Of course, distance teach will bring some simple benefits. Some biology classes here are taken both by students at Cambridge (MA) and at Boston. The distance teaching save students some trouble to go between the two places.

It is an exciting time to be a teacher and a researcher, or be any profession specialized in knowledge.  Even a theoretician can mess around with experiments on the Internet!

Distance leaning through Second Life is intriguing. I'm curious if any iMechanicians have any experience with Second Life and the like.

I was very intrigued by the opportunities that Second-Life presents in education. It facilitates the meeting of students and professors in a virtual world without the burden of meeting in a physical location, and using the chat format as the means of communication it also allows for discussions. However, upon considering its particular use in the education of mechanics, I find a few limitations.

Precisely because the means of communications is through chat, it seems it would be difficult to write mechanics equations. This is the same trouble that we encounter in posting blogs in iMechanica. It's difficult to write equations and it usually proves very tedious to try to imitate the various types of greek letters and mathematical notations. This would make it difficult for the professor to teach and in return for the students to ask questions. It would require the entire class to be proficient in writing equations before the beginning of the course. I wonder if this Second-Life has considered facilitating this process.
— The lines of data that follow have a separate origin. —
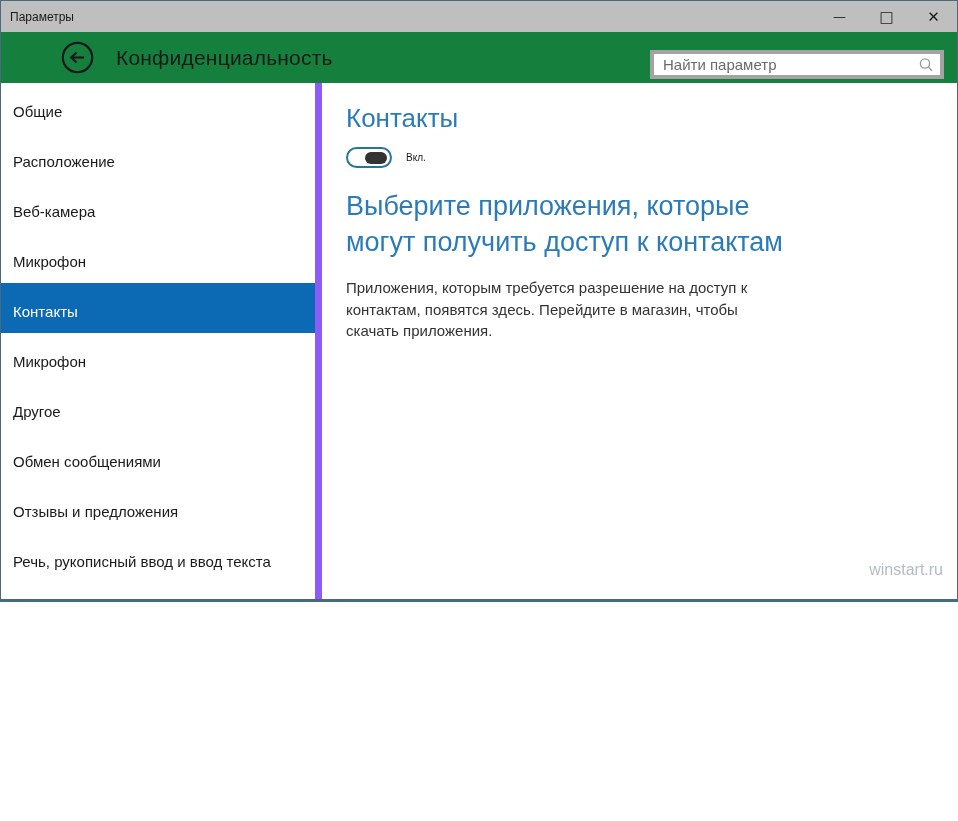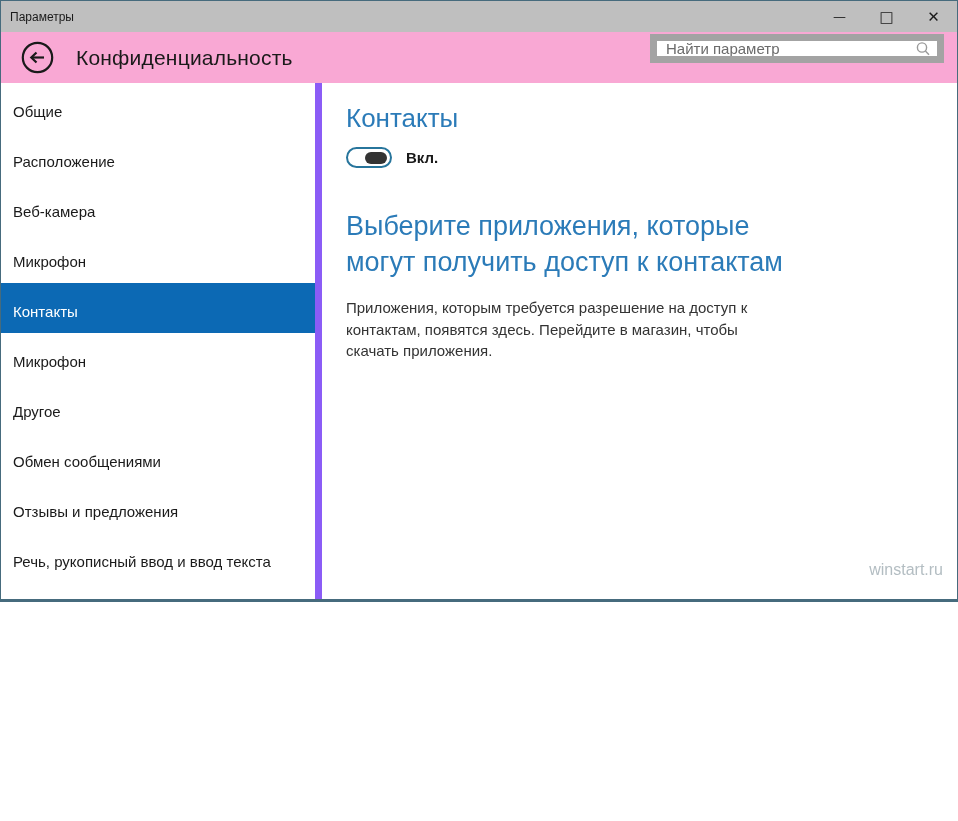"Конфиденциальность" .header { background: #f9a8d4 -> #15803d; padding-left: none -> 40px }
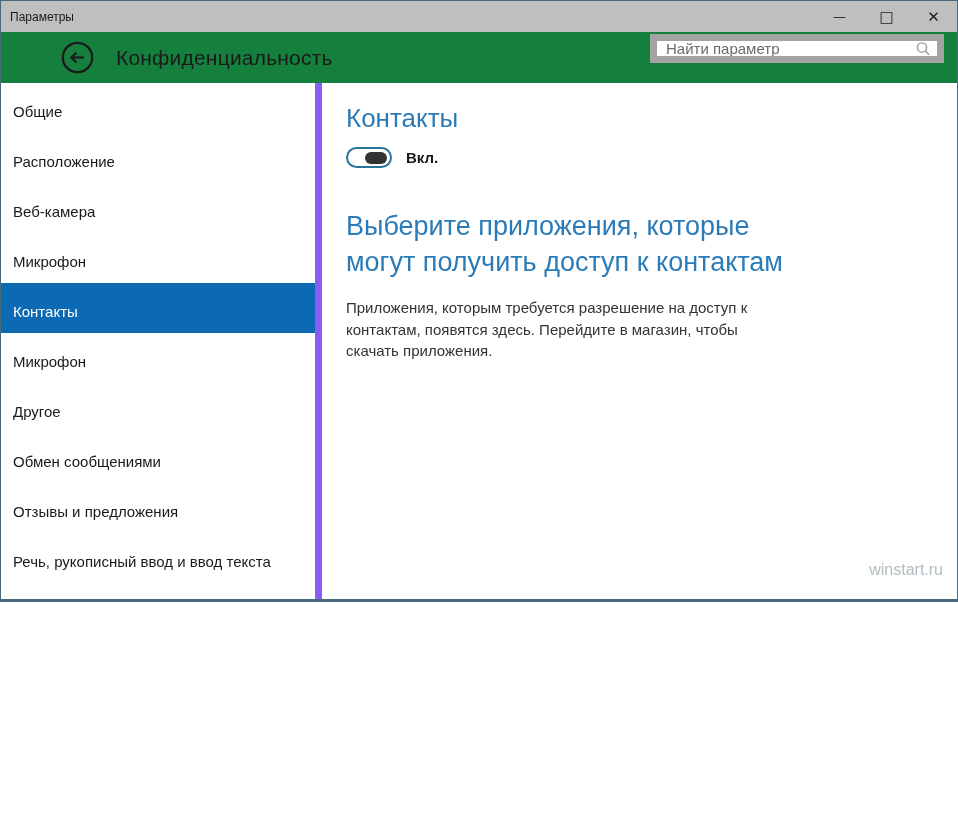"Найти параметр" .search-box { border: 7px solid #a3a3a3 -> 4px solid #a3a3a3; top: 2px -> 18px }
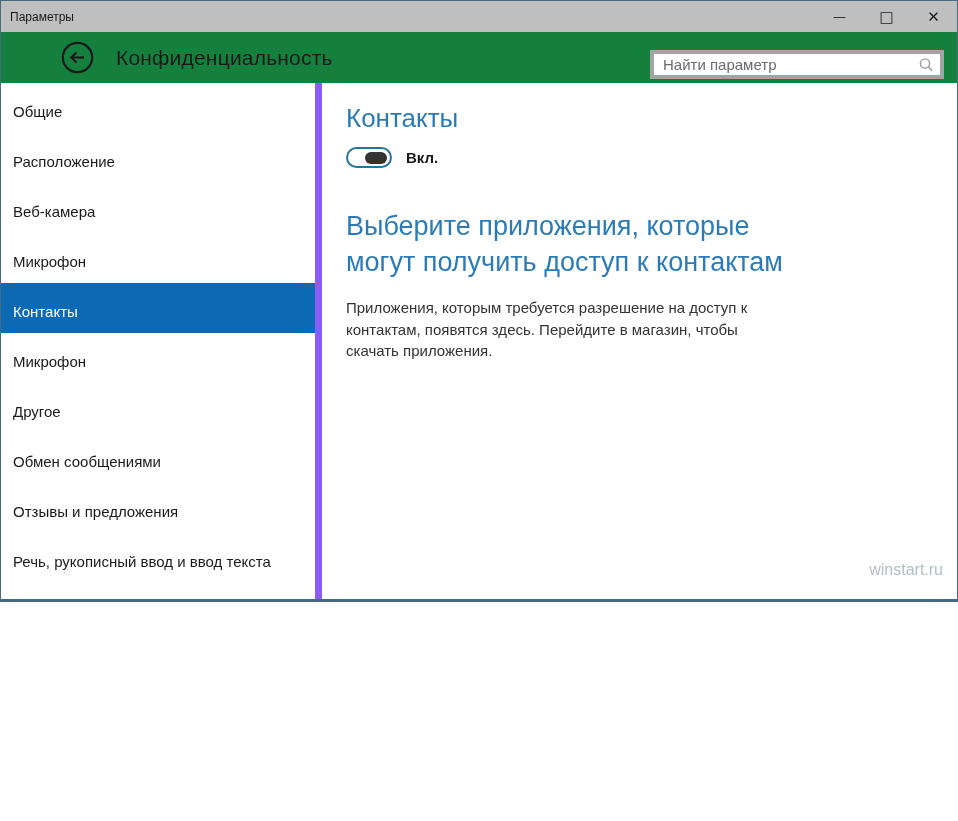"Вкл." .toggle-label { font-size: 15px -> 10px; font-weight: 700 -> 400 }
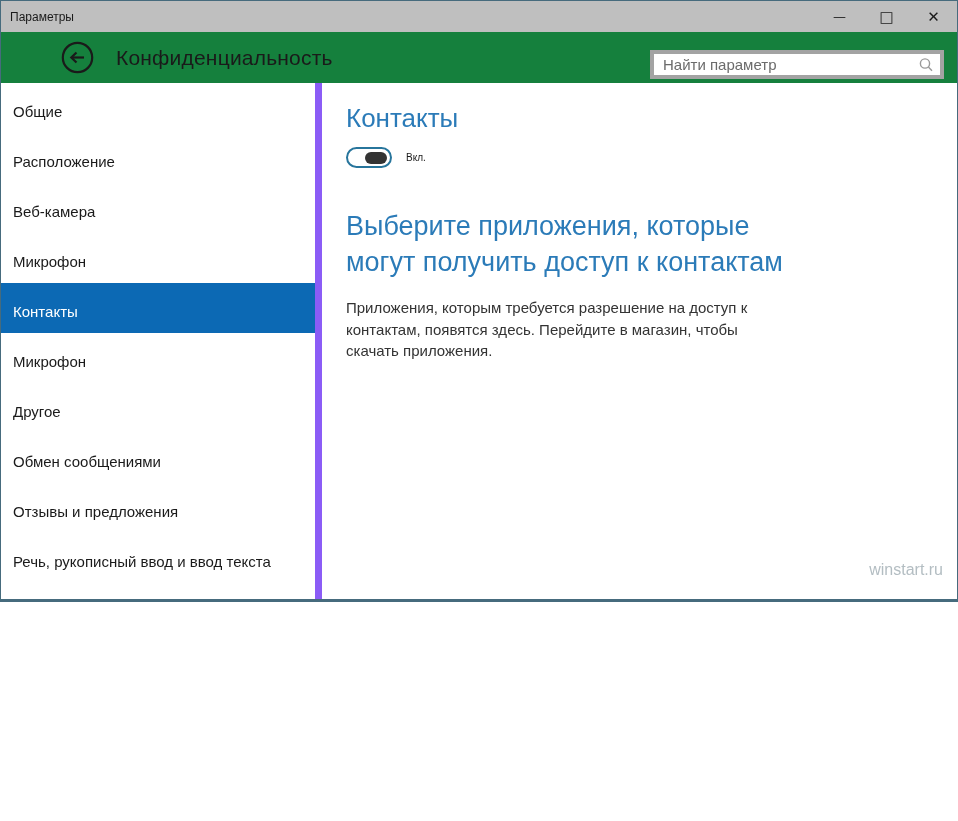"Выберите приложения, которые могут" .apps-heading { margin-top: 40px -> 20px }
On another note, I also worry about the social life of a student in the prospect of virtual education. Second-life is a great tool when one wants to have a couple of discussions with other experts in a field, or to teach a really popular class, which only ask the student for a small amount of time in front of their computer. It still allows the student to have a real life outside of the virtual world. However, using second-life for a full time course load will demand the student to meet all of his classmates and professors in a virtual world, never really requiring them to meet or know each other. It seems like a machine like world. It may ultimately be a matter of preference whether second-life catches on, but I think there will always be a demand for human relationships.